> Information supplied:
- - -

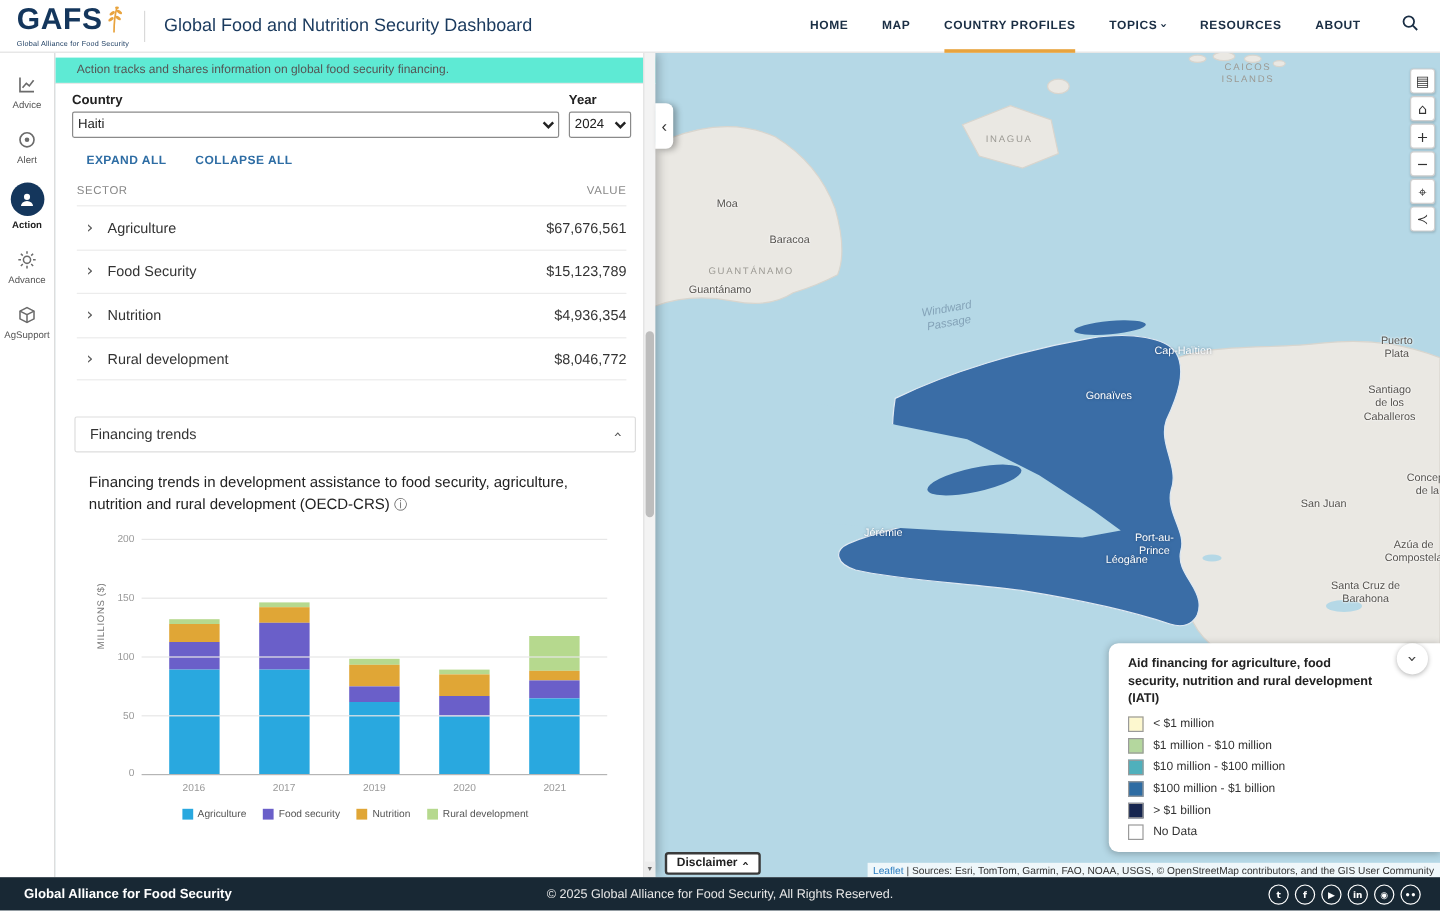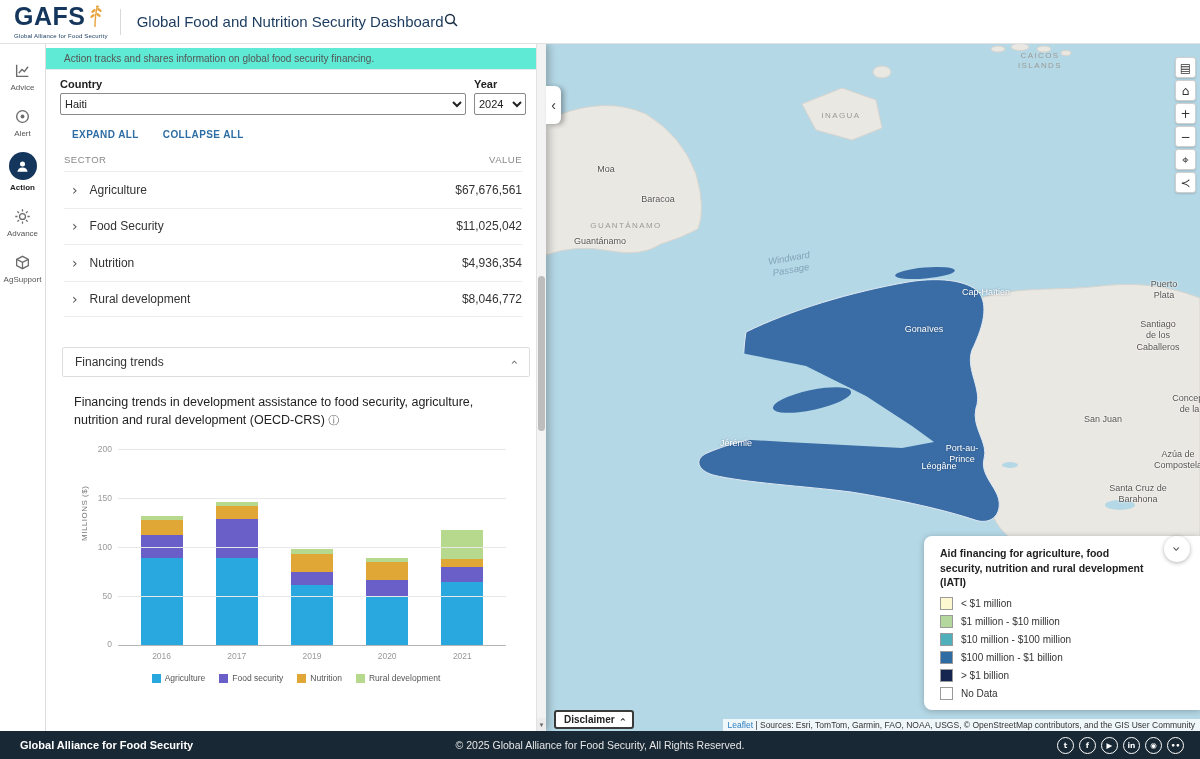--- a/index.html
+++ b/index.html
@@ -151,20 +151,41 @@
             <ellipse cx="5.5" cy="12" rx="2.6" ry="1.3" fill="#e8a33d" transform="rotate(-35 5.5 12)"></ellipse>
             <ellipse cx="11.5" cy="11" rx="2.6" ry="1.3" fill="#e8a33d" transform="rotate(35 11.5 11)"></ellipse>
             <ellipse cx="10.5" cy="2.5" rx="1.6" ry="1.1" fill="#e8a33d"></ellipse>
           </svg>
         </span>
       </div>
       <div class="logo-sub">Global Alliance for Food Security</div>
     </div>
     <div class="header-rule"></div>
     <div class="page-title">Global Food and Nutrition Security Dashboard</div>
+    <div class="main-nav">
+        <div class="nav-item">
+          <span>HOME</span>
+        </div>
+        <div class="nav-item">
+          <span>MAP</span>
+        </div>
+        <div class="nav-item active">
+          <span>COUNTRY PROFILES</span>
+        </div>
+        <div class="nav-item">
+          <span>TOPICS</span>
+          <span class="chev down-sm">›</span>
+        </div>
+        <div class="nav-item">
+          <span>RESOURCES</span>
+        </div>
+        <div class="nav-item">
+          <span>ABOUT</span>
+        </div>
+      </div>
     <div class="search-btn">
       <span>
         <svg width="14" height="14" viewBox="0 0 14 14" fill="none" stroke="#1a2e44" stroke-width="1.5">
           <circle cx="6" cy="6" r="4.4"></circle>
             <line x1="9.4" y1="9.4" x2="13" y2="13"></line>
         </svg>
       </span>
     </div>
   </div>
 
@@ -356,21 +377,21 @@
         </div>
         <div>
             <div class="srow">
               <span class="row-chev">›</span>
               <span class="srow-name">Agriculture</span>
               <span class="srow-val">$67,676,561</span>
             </div>
             <div class="srow">
               <span class="row-chev">›</span>
               <span class="srow-name">Food Security</span>
-              <span class="srow-val">$11,025,042</span>
+              <span class="srow-val">$15,123,789</span>
             </div>
             <div class="srow">
               <span class="row-chev">›</span>
               <span class="srow-name">Nutrition</span>
               <span class="srow-val">$4,936,354</span>
             </div>
             <div class="srow">
               <span class="row-chev">›</span>
               <span class="srow-name">Rural development</span>
               <span class="srow-val">$8,046,772</span>

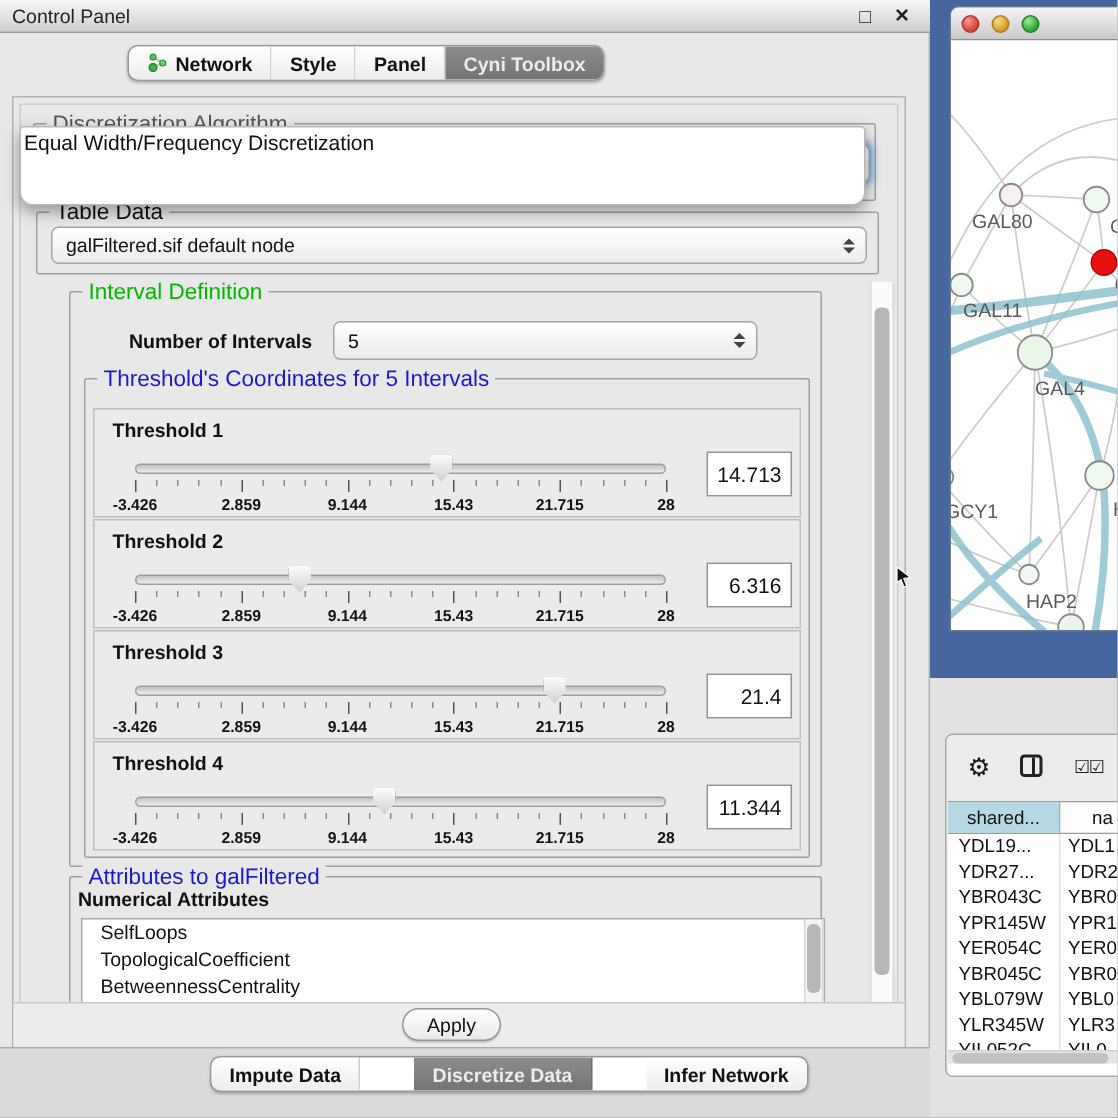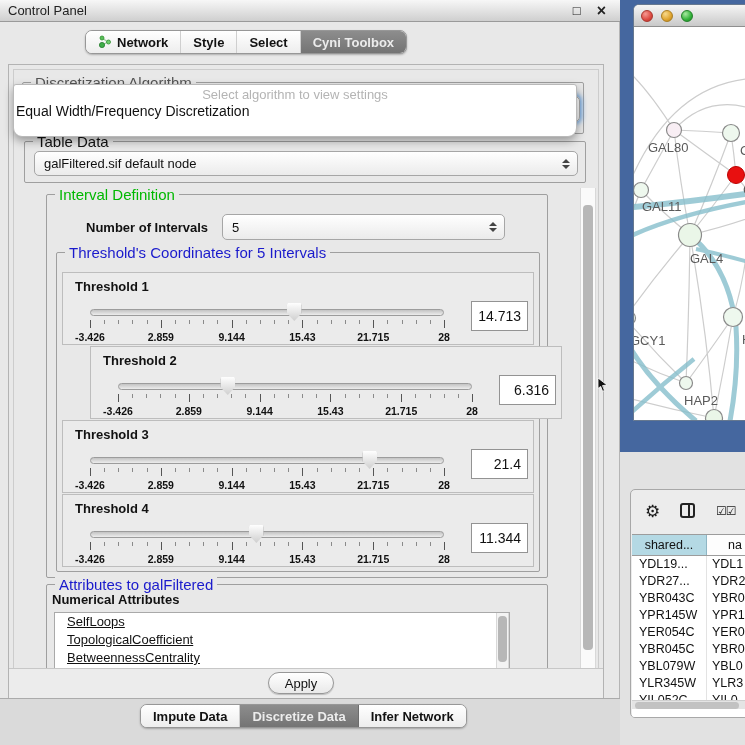--- a/index.html
+++ b/index.html
@@ -123,21 +123,21 @@
           <circle cx="4" cy="3" r="2" fill="#57c057" stroke="#2f8f2f" stroke-width="0.8"></circle>
           <circle cx="4" cy="10" r="2.6" fill="#3fae49" stroke="#237a2c" stroke-width="0.8"></circle>
           <circle cx="10.5" cy="7" r="2" fill="#6fcf6f" stroke="#2f8f2f" stroke-width="0.8"></circle>
         </svg>
         <span>Network</span>
       </div>
       <div class="tab">
           <span>Style</span>
         </div>
       <div class="tab">
-          <span>Select</span>
+          <span>Panel</span>
         </div>
       <div class="tab selected">
           <span>Cyni Toolbox</span>
         </div>
     </div>
 
     <div class="abs" style="left:8px;top:64px;width:596px;height:634px;border:1px solid #b3b3b3;"></div>
     <div class="abs" style="left:13px;top:69px;width:586px;height:624px;border:1px solid #cccccc;"></div>
 
     <div class="group" style="left:22px;top:82px;width:562px;height:52px;">
@@ -216,21 +216,21 @@
             <span style="left: 20%;">2.859</span>
             <span style="left: 40%;">9.144</span>
             <span style="left: 60%;">15.43</span>
             <span style="left: 80%;">21.715</span>
             <span style="left: 100%;">28</span>
           </div>
       </div>
       <div class="th-value">14.713</div>
     </div>
 
-    <div class="th-row" style="left:62px;top:346px;width:472px;height:73px;margin-left:28px;">
+    <div class="th-row" style="left:62px;top:346px;width:472px;height:73px;">
       <div class="th-label">Threshold 2</div>
       <div class="slider">
         <div class="track"></div>
         <div class="handle" style="left: 30.9998%;"></div>
         <div class="ticks">
             <div class="tick major" style="left: 0%;"></div>
             <div class="tick" style="left: 4%;"></div>
             <div class="tick" style="left: 8%;"></div>
             <div class="tick" style="left: 12%;"></div>
             <div class="tick" style="left: 16%;"></div>
@@ -355,49 +355,48 @@
             <span style="left: 100%;">28</span>
           </div>
       </div>
       <div class="th-value">11.344</div>
     </div>
 
     <div class="group" style="left:46px;top:584px;width:502px;height:92px;">
       <span class="group-label lbl-blue">Attributes to galFiltered</span>
     </div>
     <div class="abs" style="left:52px;top:592px;font-size:13px;font-weight:bold;">Numerical Attributes</div>
-    <div class="listbox" style="left:54px;top:612px;width:456px;height:58px;text-decoration:underline;">
+    <div class="listbox" style="left:54px;top:612px;width:496px;height:58px;">
       <div class="item">SelfLoops</div>
       <div class="item">TopologicalCoefficient</div>
       <div class="item">BetweennessCentrality</div>
       <div class="vtrack" style="right:0;top:0;bottom:0;width:13px;"></div>
       <div class="vthumb" style="right:2px;top:3px;width:9px;height:46px;"></div>
     </div>
 
     <div class="vtrack" style="left:580px;top:188px;width:16px;height:482px;background:#fafafa;"></div>
     <div class="vthumb" style="left:583px;top:205px;width:10px;height:445px;"></div>
 
     <div class="abs" style="left:9px;top:668px;width:594px;height:30px;background:#ececec;border-top:1px solid #c7c7c7;z-index:8;"></div>
     <div class="pushbtn" style="left:268px;top:672px;width:66px;height:22px;z-index:9;border-radius:11px;">Apply</div>
 
     <div class="abs" style="left:0;top:698px;width:620px;height:47px;background:#dadada;border-top:1px solid #ababab;"></div>
-    <div class="tabgroup abs" style="left:140px;top:704px;z-index:9;">
+    <div class="tabgroup abs" style="left:140px;top:704px;z-index:9;gap:36px;">
       <div class="tab">
           <span>Impute Data</span>
         </div>
       <div class="tab selected">
           <span>Discretize Data</span>
         </div>
       <div class="tab">
           <span>Infer Network</span>
         </div>
     </div>
 
     <div class="popup">
-      <div class="hint">Select algorithm to view settings</div>
       <div class="opt">Equal Width/Frequency Discretization</div>
     </div>
   </div>
 
   <div class="desktop"></div>
 
   <div class="net-frame">
     <div class="net-title">
       <span class="tl" style="left:7px;background:radial-gradient(circle at 35% 30%,#f59a92,#dd4a41 60%,#a5302a);border:1px solid #a8362d;"></span>
       <span class="tl" style="left:27px;background:radial-gradient(circle at 35% 30%,#f7d98c,#e0a42e 60%,#a87a1f);border:1px solid #aa7d20;"></span>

- - -

> Brief: Out of the material above, select every line that holds the string "vtrack".

> Output for this exercise:
       <div class="vtrack" style="right:0;top:0;bottom:0;width:13px;"></div>
     <div class="vtrack" style="left:580px;top:188px;width:16px;height:482px;background:#fafafa;"></div>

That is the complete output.